Há muitas maneiras tangíveis nas quais as pessoas e organizações na Austrália estão trabalhando para realmente reconhecer que esta é, e sempre foi, uma terra aborígene. E elas estão tomando medidas para reconhecer que se trata de coexistência, ao contrário da tradicional narrativa de país "colonizado".
O tema deste ano, ‘Curar o País, curar nossa nação’, é especialmente relevante devido a tudo o que emergiu nos últimos anos. Em minha terra natal, existem muitas minas destrutivas de extração de gás de metano em camadas de carvão, as quais dizimaram a terra e os ecossistemas. Os riachos e cursos de água doce agora são inflamáveis. E tem havido uma série de "mortandades de peixes" por interrupção do fluxo dos sistemas fluviais durante os períodos de seca, porque a drenagem comercial desses rios não foi reduzida conforme as condições em questão.
Independentemente do que penso sobre a política ambiental do governo, fiquei impressionada com as medidas sendo tomadas no mundo corporativo da Austrália em anos recentes para marcar a semana NAIDOC. Em alinhamento com a temática deste ano, vi empresas fazerem dias de plantio de árvores, comprarem produtos de empresas ecologicamente sustentáveis e tomarem decisões financeiras para bancarem determinadas empresas que se recusam a apoiar organizações destrutivas.
Mais do que tudo, ver empresas assumindo a liderança no reconhecimento da história e da responsabilidade coletiva é o mais gratificante. Porque isso significa que qualquer iniciativa incutida em uma empresa por essa via será relevante, e não apenas um mero tique em uma lista.
O que as empresas podem fazer para dar mais apoio à cultura de Aborígenes e Ilhéus do Estreito de Torres?
Acho que tudo começa por conversas e comprometimento com o processo de aprendizagem envolvido em entender a história tão complicada que temos neste país. Depois, trata-se de ver qual é o ajuste certo para a empresa em questão e o setor no qual atua.
Além de fazer escolhas comerciais que se alinhem com os princípios de inclusão e sustentabilidade, deveríamos criar caminhos deliberados para a diversidade e fazer uma autoavaliação, assumindo responsabilidades e adotando uma abordagem de melhoria contínua.
Que conselho você daria aos jovens de povos Aborígenes e/ou Ilhéus do Estreito de Torres que queiram desenvolver uma carreira em direito ou tecnologia?
Meu conselho seria buscar os caminhos e oportunidades que já existem, depois identificar e falar com os mentores do setor. Do ponto de vista jurídico, há uma série de oportunidades incríveis em escritórios de advocacia, assim como na Ordem dos Advogados, que apoia e orienta estudantes de direito e profissionais em início de carreira.
Do ponto de vista tecnológico, existem algumas organizações e empresas indígenas de tecnologia realmente surpreendentes, que orientam quem quer trilhar um caminho no setor. Mas também há espaço para orientação no setor tecnológico convencional.
O que as pessoas devem fazer para serem aliadas respeitosas e genuínas dos povos Aborígene e de Ilhéus do Estreito de Torres?

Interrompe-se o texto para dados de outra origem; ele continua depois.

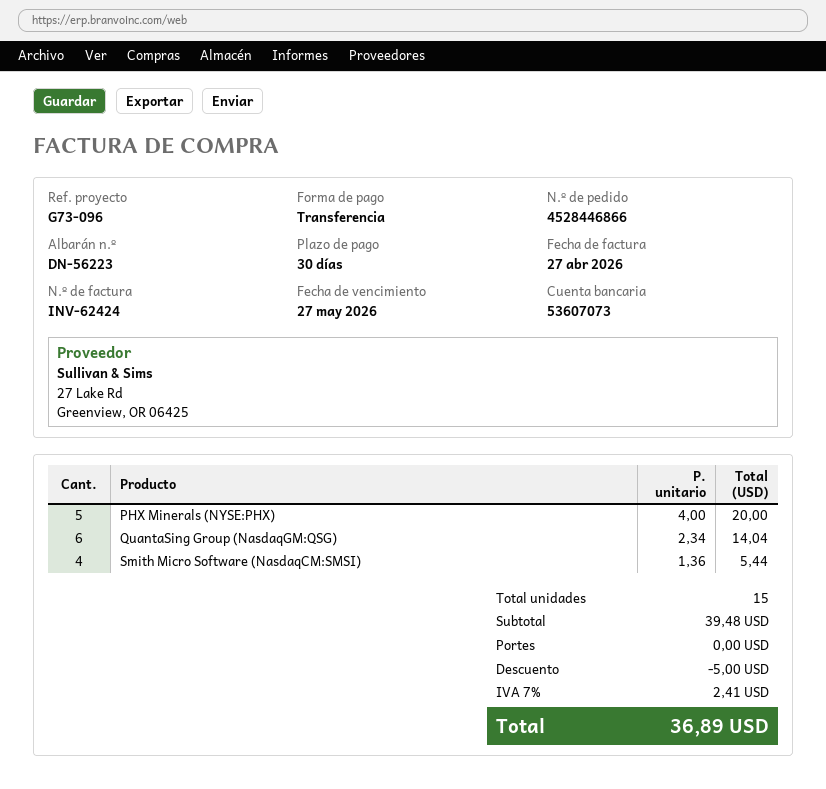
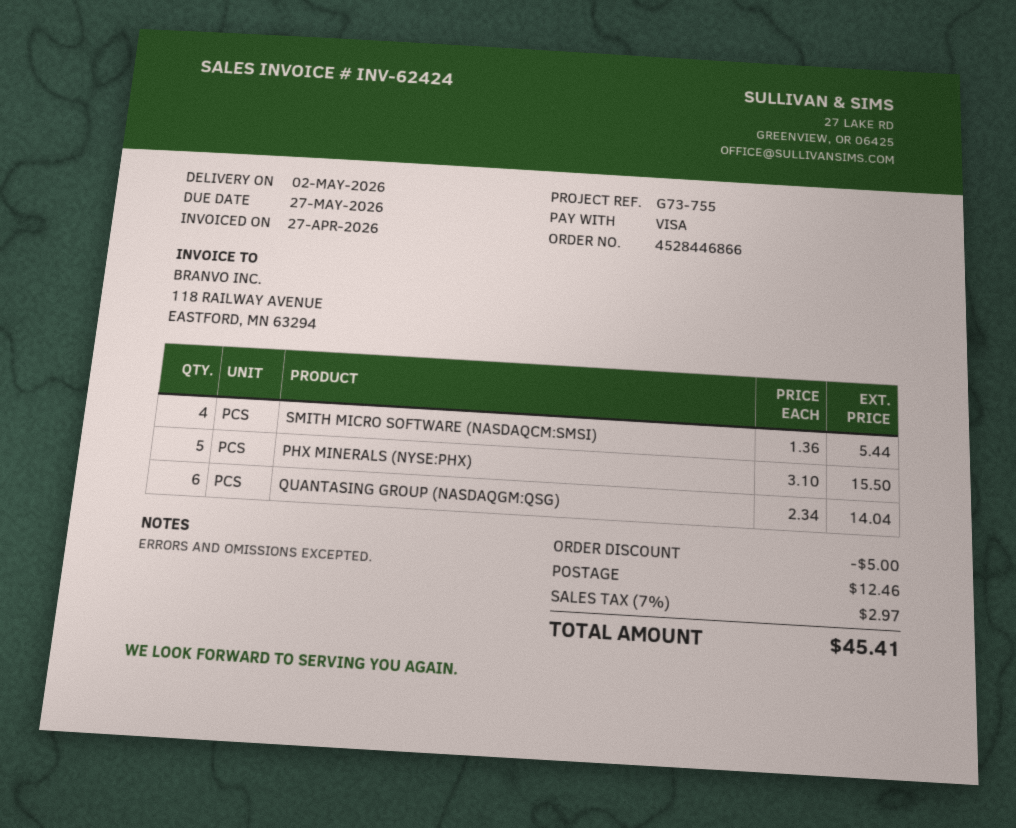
reference: G73-096 -> G73-755
payment method: bank transfer -> Visa
PHX Minerals (NYSE:PHX): 5 x 4.00 = 20.00 -> 5 x 3.10 = 15.50
shipping: 0.00 -> 12.46
tax: 7% = 2.41 -> 7% = 2.97
total: 36.89 -> 45.41

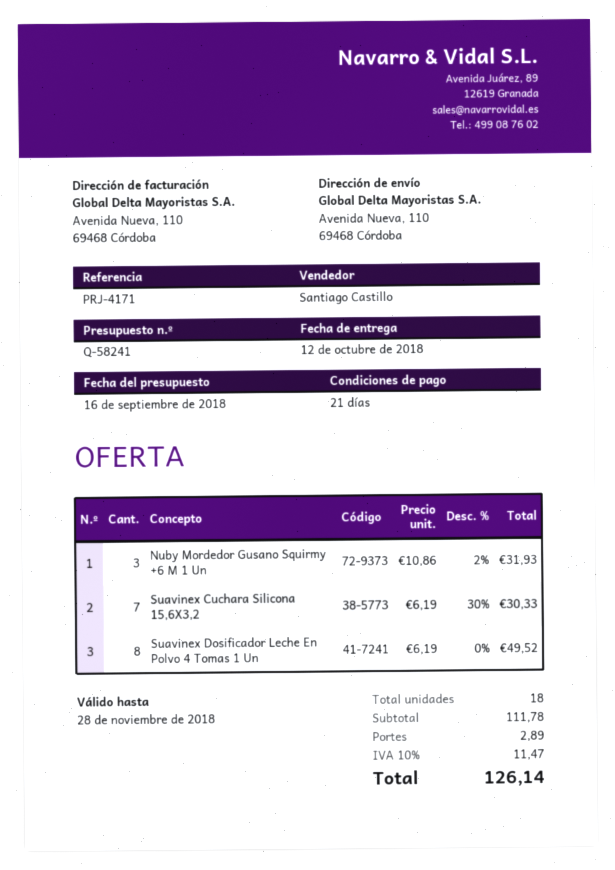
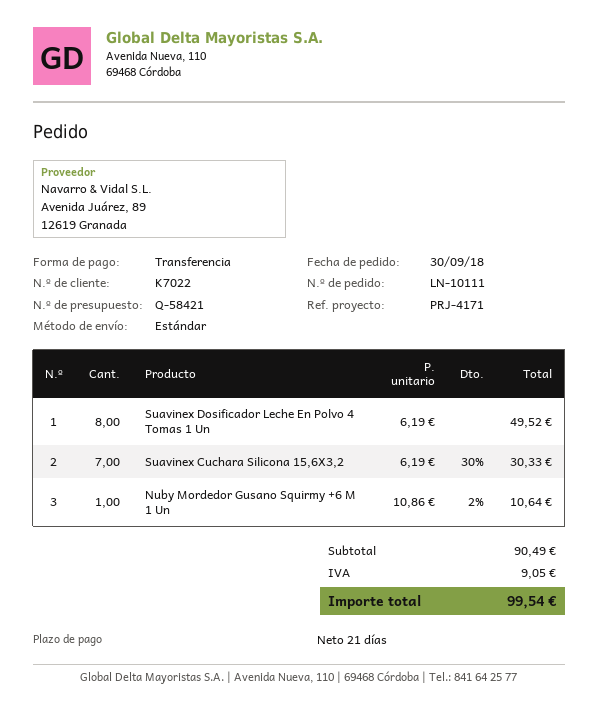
quote number: Q-58241 -> Q-58421
Nuby Mordedor Gusano Squirmy +6 M 1 Un: 3 x 10.86 - 2% = 31.93 -> 1 x 10.86 - 2% = 10.64
subtotal: 111.78 -> 90.49
shipping: 2.89 -> none
tax: 11.47 -> 9.05
total: 126.14 -> 99.54

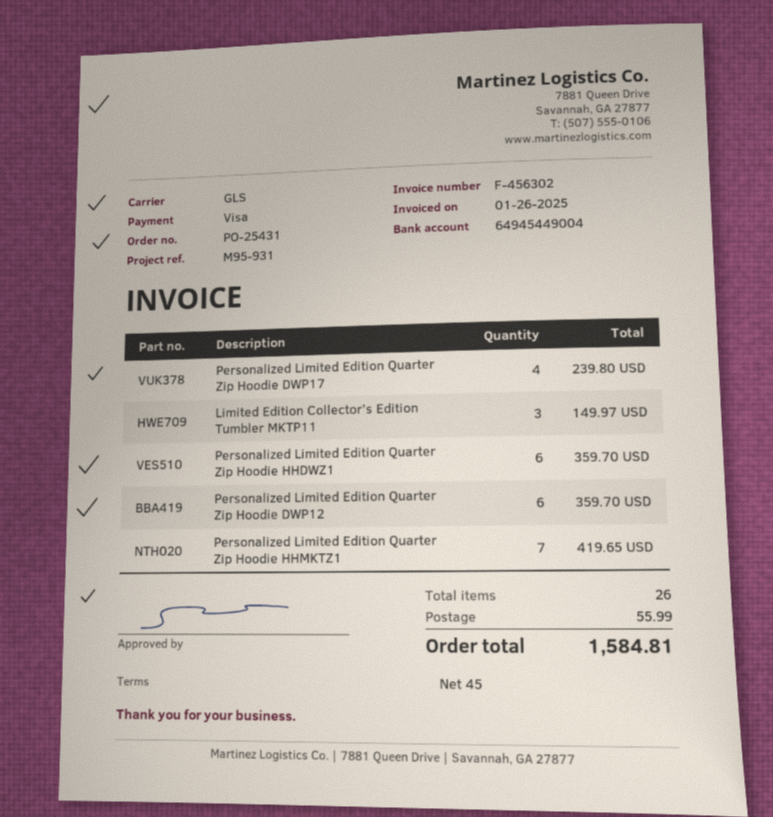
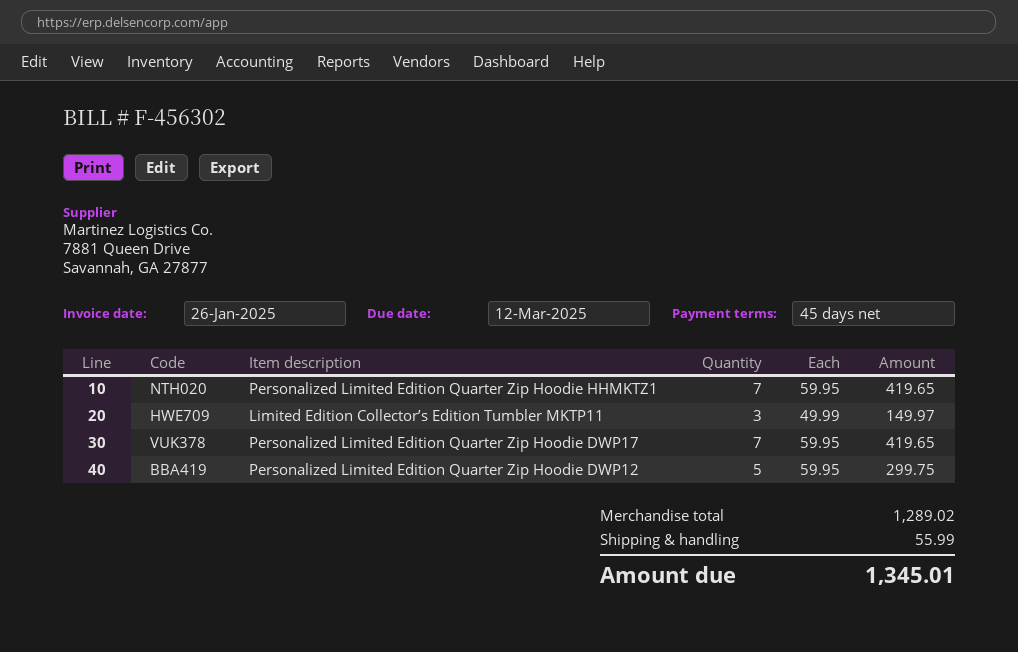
Personalized Limited Edition Quarter Zip Hoodie DWP17: 4 for 239.80 -> 7 for 419.65
Personalized Limited Edition Quarter Zip Hoodie HHDWZ1: 6 for 359.70 -> none
Personalized Limited Edition Quarter Zip Hoodie DWP12: 6 for 359.70 -> 5 for 299.75
total: 1584.81 -> 1345.01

O conselho que as tias sempre me deram quando eu era criança foi que “a natureza nos deu duas orelhas e uma boca para nos alertar de que é mais importante ouvir do que falar”. Penso que quando se aprende alguma coisa, principalmente sobre algo tão importante como apoiar o povo Aborígene e de lhéus do Estreito de Torres, trata-se de escutar atentamente, com o coração aberto.
Ofereça apoio pessoalmente, crie ambientes onde for possível, faça com que esses ambientes sejam culturalmente seguros e inclusivos.